The Power of Storytelling and Product-Led Growth With Sarah Kiefer, CMO at Pitch.com



Weaving in the Power of Storytelling in Business Presentations

Telling a good story never gets old. In many ways, our brains have an embedded need for narrative, and stories are often how we make sense of the world around us.

In presentations, stories are the most effective way to organize information, translate ideas, and move people to action.

Sarah Kiefer, CMO at Pitch (a platform that enables people to create, collaborate on, and share presentations), is all too familiar with this.

Prior to joining Pitch, she led the team that was responsible for marketing Spotify’s advertising business globally. Sarah’s extensive marketing, advertising, and storytelling experience has enabled her to develop deep knowledge of crafting stories that engage and turn prospects into product-qualified leads, trial users, and paying customers.

“Presentations are this form of storytelling that touches almost every single thing we do in our work lives,” Sarah shares.

Telling your story through a presentation and binding it with your product, can certainly be an incredible way to hook your audience and make them emotionally involved in the story.

Although it might feel counterintuitive, telling stories is key to many product-led SaaS business presentations, whether a sales pitch, product presentation, or a pitch deck for an investment.

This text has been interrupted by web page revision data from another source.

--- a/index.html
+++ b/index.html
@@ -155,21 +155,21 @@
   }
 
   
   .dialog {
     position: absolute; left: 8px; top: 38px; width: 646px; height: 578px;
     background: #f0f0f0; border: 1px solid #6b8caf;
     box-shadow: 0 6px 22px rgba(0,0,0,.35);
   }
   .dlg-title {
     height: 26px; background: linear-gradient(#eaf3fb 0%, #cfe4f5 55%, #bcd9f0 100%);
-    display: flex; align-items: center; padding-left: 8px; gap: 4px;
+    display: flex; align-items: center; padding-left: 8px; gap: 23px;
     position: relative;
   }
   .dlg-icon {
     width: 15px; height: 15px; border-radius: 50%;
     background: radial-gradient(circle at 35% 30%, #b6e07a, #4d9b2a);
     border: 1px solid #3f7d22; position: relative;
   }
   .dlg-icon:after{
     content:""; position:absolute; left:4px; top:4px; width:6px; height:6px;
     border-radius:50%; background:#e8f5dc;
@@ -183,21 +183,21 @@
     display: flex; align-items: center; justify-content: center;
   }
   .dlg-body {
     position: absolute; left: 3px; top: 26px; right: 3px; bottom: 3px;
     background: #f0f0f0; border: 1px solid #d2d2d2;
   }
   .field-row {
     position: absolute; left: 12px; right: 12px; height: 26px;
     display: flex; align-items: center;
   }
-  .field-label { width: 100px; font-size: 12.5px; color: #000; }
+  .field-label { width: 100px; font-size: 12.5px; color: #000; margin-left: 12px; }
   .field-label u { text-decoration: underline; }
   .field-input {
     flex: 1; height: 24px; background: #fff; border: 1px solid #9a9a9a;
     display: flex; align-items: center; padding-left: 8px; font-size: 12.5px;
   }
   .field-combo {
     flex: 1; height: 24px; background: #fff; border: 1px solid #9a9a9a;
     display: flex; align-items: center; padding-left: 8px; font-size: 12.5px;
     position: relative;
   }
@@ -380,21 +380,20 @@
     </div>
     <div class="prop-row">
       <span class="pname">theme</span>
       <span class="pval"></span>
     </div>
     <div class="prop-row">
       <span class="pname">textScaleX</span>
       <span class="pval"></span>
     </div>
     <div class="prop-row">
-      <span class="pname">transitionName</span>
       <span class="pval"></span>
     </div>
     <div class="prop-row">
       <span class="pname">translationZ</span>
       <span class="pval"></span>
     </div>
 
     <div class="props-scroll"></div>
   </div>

If you can deliver a killer presentation – that aims to sell a story, not just a list of numbers – you can:

Drive sales. A good presentation is key for breaking the ice with leads and showing them how to solve the issue they were searching for with the help of your product.
Drive trust in your brand. Having strong presentation skills – and the right medium to show them off – is an incredible way to highlight the quality of your product, demonstrate your commitment, and even leverage social proof by showcasing your best customer reviews and testimonials.

How to Craft an Irresistible Pitch Deck for SaaS

A story-powered presentation can be immensely beneficial, but how do you pull it all together as a SaaS business?

A good starting point, as Sarah shares, is to:

Define what success means for each presentation. For an intro deck, for instance, this could be securing the first meeting.
Make prospects feel heard. Stories have purpose, and – to engage the audience – your presentation needs to be relevant to the experience of the prospects.
To ensure the story fits within the context of your presentation, you should reflect on what you’ve learned from the client.

One way to do that is by arming the sales team with ‘question banks’ that help them find the information that would allow them to tailor their pitch and make the process of building sales presentations more efficient.

Back at Spotify, “we created almost like grab bags of all these different slides they [sales] could use to pitch a client. They could choose from those slides what they knew would resonate based on the specific problem that the client was trying to solve,” Sarah reflects.

There are a lot of ways to create a presentation, including Microsoft PowerPoint and Apple’s Keynote. If you want a simple way to create a pitch deck, Pitch is an excellent tool that offers pre-designed templates that you can easily customize through an online-based interface.

Keep Collaborating on Your Presentations

While you should tailor each presentation based on whether it’s going to be circulated internally or presented live, our new ways of working remotely are layering on additional considerations as well.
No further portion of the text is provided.